On the other hand, severe OP poisoning may result in acidic conditions,160  which must be corrected by moderate alkalinization. In this respect, appropriate administration of sodium bicarbonate should have a therapeutic value without interfering with the OP compounds themselves.

In conclusion, there are inadequate scientific and clinical data to support alkalinization in nerve agent poisoning.

The clinical picture of nerve agent poisoning is mainly dominated by cholinergic crisis. When the administration of atropine, an oxime and a benzodiazepine are not able to antagonize the clinical effect, further supportive measures have to be taken.

At first, it is crucial to maintain sufficient ventilation. On the spot, assisted or artificial ventilation has to be started as early as possible. Mouth-to-mouth ventilation has to be avoided. When the patients are transported to medical facilities, established ventilation protocols should be followed. Special care has to be taken of severe bronchospasm, marked bronchosecretion and pulmonary edema.164  Similar protocols as used for OP pesticide poisoned patients could be used (see above).

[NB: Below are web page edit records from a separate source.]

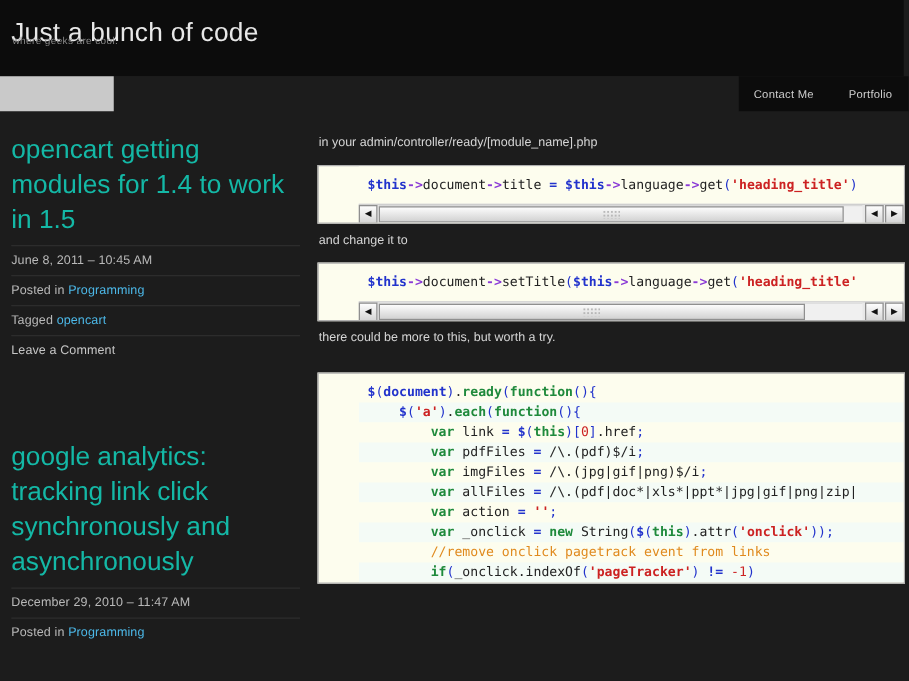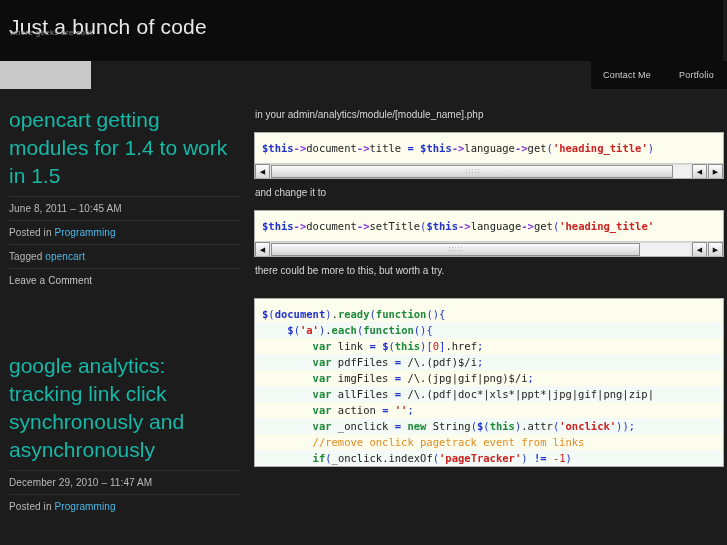--- a/index.html
+++ b/index.html
@@ -207,7 +207,7 @@
 
     <div class="main">
 
-      <p class="para p-intro">in your admin/analytics/module/[module_name].php</p>
+      <p class="para p-intro">in your admin/controller/ready/[module_name].php</p>
 
       <div class="codebox">
         <div class="pad-top"></div>

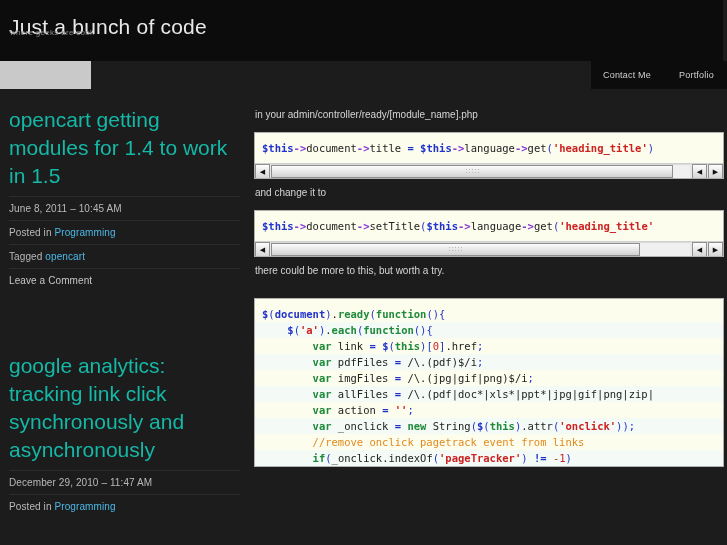--- a/index.html
+++ b/index.html
@@ -89,6 +89,7 @@
     border: 1px solid #b0b0b0;
     background: #fdfdee;
     overflow: hidden;
+    padding-left: 32px;
   }
   .code-lines {
     font-family: "DejaVu Sans Mono", monospace;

Other complications, e.g. pneumonia and circulatory depression, have to be treated with standard emergency or intensive care protocols.

Although the Chemical Weapon Convention came into force in 1997, the recent events in the Middle East clearly show that chemical warfare agents remain a threat. Thereby, possible scenarios are no longer mainly restricted to typical military confrontations but are now extended to asymmetric conflicts and terrorist attacks. In any case, if such an event occurs one has to expect a large number of patients calling for medical care. In particular, nerve agents are most dangerous due to their high toxicity.

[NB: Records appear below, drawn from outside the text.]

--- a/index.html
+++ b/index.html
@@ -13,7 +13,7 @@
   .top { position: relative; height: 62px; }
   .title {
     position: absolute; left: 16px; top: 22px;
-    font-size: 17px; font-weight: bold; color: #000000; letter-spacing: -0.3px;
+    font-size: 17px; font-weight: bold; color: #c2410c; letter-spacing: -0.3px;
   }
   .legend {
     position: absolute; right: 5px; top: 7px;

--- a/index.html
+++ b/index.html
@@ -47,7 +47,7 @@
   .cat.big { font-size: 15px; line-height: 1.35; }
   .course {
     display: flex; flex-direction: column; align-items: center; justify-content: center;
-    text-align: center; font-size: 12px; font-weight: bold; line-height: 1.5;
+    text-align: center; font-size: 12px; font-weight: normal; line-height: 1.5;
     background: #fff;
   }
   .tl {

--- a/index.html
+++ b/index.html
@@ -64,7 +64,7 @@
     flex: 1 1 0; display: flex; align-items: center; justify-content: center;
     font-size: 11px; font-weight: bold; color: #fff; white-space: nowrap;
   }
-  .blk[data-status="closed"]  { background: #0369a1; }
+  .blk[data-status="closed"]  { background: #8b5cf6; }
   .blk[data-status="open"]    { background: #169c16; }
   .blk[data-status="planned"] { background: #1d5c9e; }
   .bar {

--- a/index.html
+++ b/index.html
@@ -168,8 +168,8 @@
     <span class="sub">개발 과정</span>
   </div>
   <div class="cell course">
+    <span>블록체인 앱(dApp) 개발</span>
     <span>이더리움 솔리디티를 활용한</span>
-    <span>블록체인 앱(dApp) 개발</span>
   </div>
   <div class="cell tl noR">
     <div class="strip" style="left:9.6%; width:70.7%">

To apply adequate treatment, medical personnel, equipment and facilities need protection. However, because especially volatile nerve agents lead very quickly to life threatening signs and symptoms, fast treatment will be necessary. Accordingly, diagnostic and therapeutic measures have to be provided while wearing protective clothing until the patients undergo decontamination.

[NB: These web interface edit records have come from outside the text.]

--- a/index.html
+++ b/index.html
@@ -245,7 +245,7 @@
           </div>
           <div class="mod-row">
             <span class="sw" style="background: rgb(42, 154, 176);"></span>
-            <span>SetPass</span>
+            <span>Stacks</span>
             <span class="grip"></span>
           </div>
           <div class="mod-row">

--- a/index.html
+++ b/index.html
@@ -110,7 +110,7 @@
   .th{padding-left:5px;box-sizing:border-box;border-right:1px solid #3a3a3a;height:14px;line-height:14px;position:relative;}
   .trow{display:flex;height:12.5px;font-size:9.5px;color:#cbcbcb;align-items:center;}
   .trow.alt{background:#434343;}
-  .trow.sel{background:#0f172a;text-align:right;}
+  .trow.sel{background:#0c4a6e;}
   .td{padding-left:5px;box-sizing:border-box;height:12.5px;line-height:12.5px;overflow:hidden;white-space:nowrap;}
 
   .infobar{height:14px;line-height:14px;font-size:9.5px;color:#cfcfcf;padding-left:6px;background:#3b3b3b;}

The trigger to treat will be clinical diagnosis, based on the typical signs and symptoms of cholinergic crises. Inhibition of red blood cell AChE can be assessed on site and can confirm poisoning by anticholinergic compounds within several minutes. For treatment, atropine and an oxime are first line drugs. Atropine has to be applied rapidly and at a sufficient dose, e.g. starting with 2 mg and doubling the dose every 5–10 min until relief of cholinergic signs and symptoms. In severe cases, a continuous infusion may be necessary. Similarly, oximes, e.g. obidoxime, pralidoxime or HI-6, have to be injected as soon as possible. Oximes are used to resolve the nerve agent induced inhibition of AChE, thereby acting as causal antidotes. To achieve this goal, appropriate dosing is necessary as well as continuation for an adequate time period, which is dependent on the amount of poison absorbed as well as on the persistence of the poison in the body.

Unfortunately, under several circumstances, sufficient reactivation will not be possible, e.g. when the time to treatment is delayed (e.g. soman) or the nerve agent induced inhibition of AChE cannot be reactivated substantially by oximes (e.g. tabun). In such cases, supportive measures, e.g. artificial ventilation, will become decisive.